“You sound like Dad. He says I need to stop whining and toughen up.”
“You don’t need to be tougher,” I tell him, which is also true. Toughness is wasted on humans. It gets them killed by people like me. “You just need to know what to do if someone tries to hurt you.” Another human, I mean, although I don’t say that.
Oliver rolls his eyes again, then pushes the page aside. This one shows a table with an ice cream sundae, the ice cream colored in rainbow markers and topped with a dollop of whipped cream and, of course, a fire-engine red cherry. “The ice cream shop in Pinella,” Oliver says excitedly. “My mom dropped me off there while she was messing around with something for Owen.”
I smile at that. Oliver first started mentioning the ice cream shop a month ago, along with the fact that his mother had forbidden him from trying it. Apparently, he managed to find a way around the ban. “Was it good?”
“The best!” He gives me a huge grin. I flip to the next page.
It’s a woman. Just her face, with a dark fall of hair, although there’s something sweet in her expression. Oliver is good with portraits. Better than a ten-year-old has any right to be.
“Who’s this?” I ask him, studying his face as I sign. I think I already know, even though I couldn’t get a good look at her face, not from this distance.

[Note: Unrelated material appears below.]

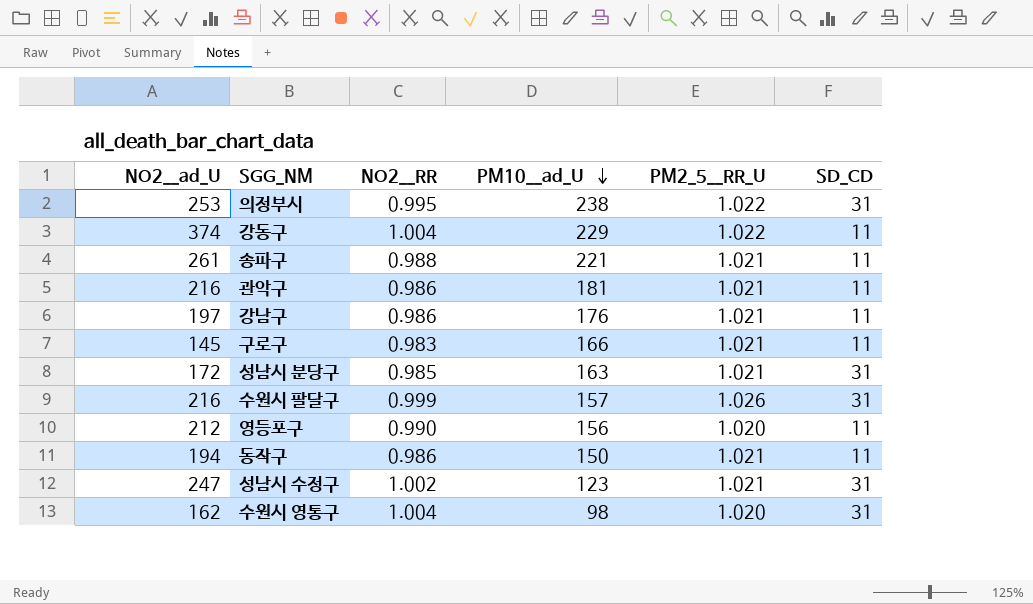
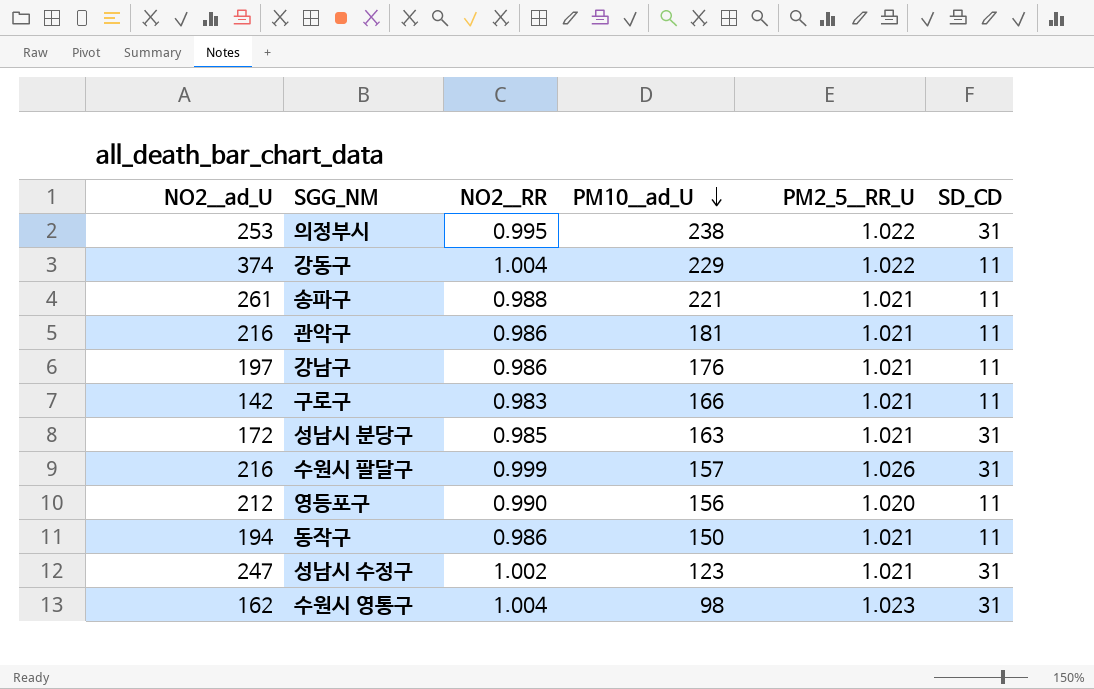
구로구 | NO2__ad_U: 145 -> 142
수원시 영통구 | PM2_5__RR_U: 1.020 -> 1.023

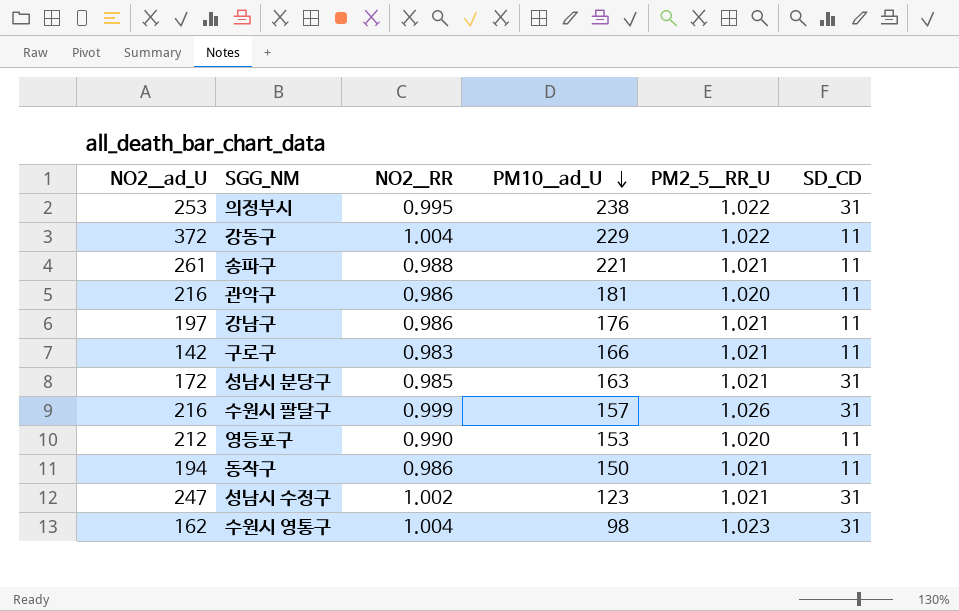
강동구 | NO2__ad_U: 374 -> 372
관악구 | PM2_5__RR_U: 1.021 -> 1.020
영등포구 | PM10__ad_U: 156 -> 153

“My new neighbor,” he signs back.
My heart pounds in my chest, and I look back down at the portrait. She’s lovely. Oliver didn’t add much color to this one; just the dark brown of her hair and the lighter brown of her eyes. It’s sketchy, perhaps a bit rushed, but I can clearly see the woman in the messy lines on the paper.
Oliver taps on my hand, getting me to look at him again. “She moved in yesterday,” he signs, brimming with excitement. “Her name is Chloe!” He signs the name out, letter by letter, and Isuck in a sharp breath. Her name. I wanted her name, and now I have it.
“And she knows ASL!” he continues. “Maybe we can all be friends?”
My pulse thunders. Is that why I was so drawn to her, this Chloe, sitting with her legs dangling into the water? Did I sense it, somehow? That she wouldn’t laugh at me, like the girls in Veritas did? That she would speak to me, and be able to see me speak, too?
Oliver’s staring up at me expectantly, waiting for my response. I swallow. It doesn’t matter if she knows ASL; I can’t bring a grown woman across the lake. She’ll know what I am the second she sees me. A predator, a monster. Women see it much more easily than men, and certainly more easily than children.
“Maybe,” I sign. Oliver frowns, and I add, “I’m not sure she’ll understand.”
“Understand what?”
I grit my jaw. “That I’m a ghost,” I finally say, even though I don’t like lying to him. Then, on a whim, I add. “Like your mother wouldn’t understand.”
That was the wrong thing to say, of course. Oliver shakes his head furiously, and his hands and arms fly out. “No, she’s not like her at all! She’s nice!”
Something pangs in my chest. Sympathy, I suppose. I don’t feel it often—certainly not for humans—but it’s easy to feel it for Oliver. Oliver’s mother is not like my mother, from what he’s told me. She’s not kind. She’s the sort of mother who, in my day, would have shipped a boy like us off to a boarding school so she wouldn’t have to deal with him. That sort of thing was more common in the fifties. Not so much now. Now, women like her are expected to raise the children they think are broken.
Still, I can’t have this Chloe meet me. I don’t want to break Oliver’s heart like that, to have him learn that his only friend out here is, in fact, not a ghost but a living murderer.
“Why don’t we wait?” I say, forming the words slowly. “Like I told you, I have to be careful who I let on my property. People don’t always understand.”
“She will,” Oliver insists.
He’s not usually this stubborn. I sigh. “At least wait a few weeks,” I finally say. “Give me a chance to clean up my house.”
Thatfinally mollifies him. He sighs and rolls his eyes and huffs a little. “A haunted house doesn’t have to be clean!” he signs, stabbing decisively into the air with his small child’s fingers. I give him my best approximation of an indulgent smile.
Mostly, though, I hope in two weeks’ time, he’ll move on to something else.
At least our conversation moves on, this time to a movie Oliver watched a few days ago—he’s always telling me about the movies and TV shows he watches. The video games he plays, when he’s able to play them. Bringing the world to me. I pay attention, as I always do, but it’s harder than usual. My thoughts keep wandering to Oliver’s new neighbor.
Chloe, with the long auburn hair and the long legs she splashes in the lake.
I know she won’t accept me. I’m nearly 80 years old at this point, even if I still look 30. I know what I am, and what humans are, and what our relationship is. Predator to prey. Killer to victim.
But I think of my father, and the tenderness he had for my mother—enough tenderness to let her live, to send her envelopes of cash every six months, to warn her what her son might turn out to be—and I wonder if maybe I could find that tenderness, too.